(Itemized modification records)

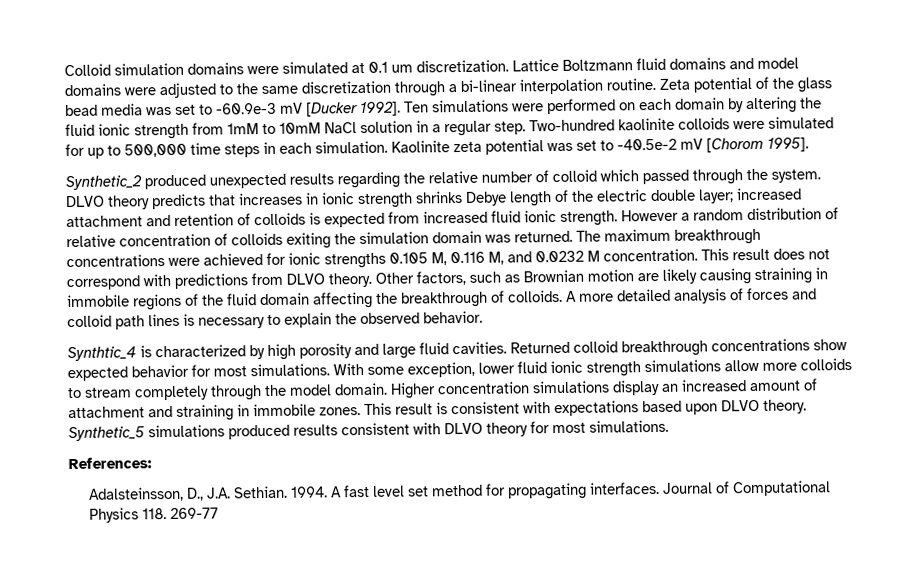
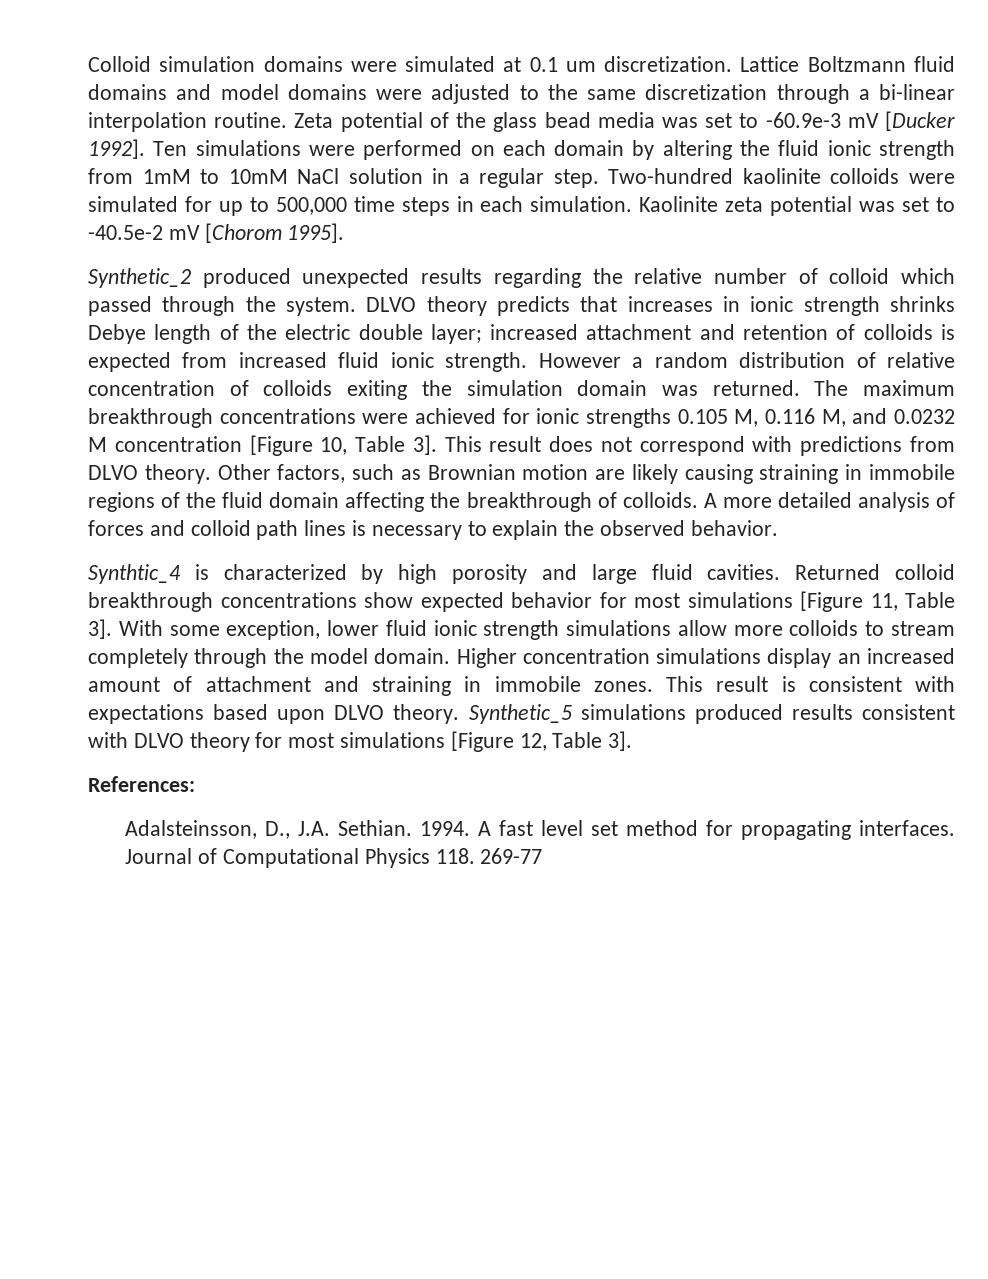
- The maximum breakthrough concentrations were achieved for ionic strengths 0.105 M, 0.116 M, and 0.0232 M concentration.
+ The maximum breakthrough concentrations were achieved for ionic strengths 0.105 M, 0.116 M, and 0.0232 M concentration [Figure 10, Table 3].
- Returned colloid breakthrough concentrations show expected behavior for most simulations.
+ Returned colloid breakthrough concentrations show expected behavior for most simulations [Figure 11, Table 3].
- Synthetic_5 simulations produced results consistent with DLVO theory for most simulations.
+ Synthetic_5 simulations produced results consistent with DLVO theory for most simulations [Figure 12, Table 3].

# WHAT NEEDS TO BE DONE
Copy out each line of the data containing the string "Figure".

# ANSWER FOR THIS EXERCISE
+ The maximum breakthrough concentrations were achieved for ionic strengths 0.105 M, 0.116 M, and 0.0232 M concentration [Figure 10, Table 3].
+ Returned colloid breakthrough concentrations show expected behavior for most simulations [Figure 11, Table 3].
+ Synthetic_5 simulations produced results consistent with DLVO theory for most simulations [Figure 12, Table 3].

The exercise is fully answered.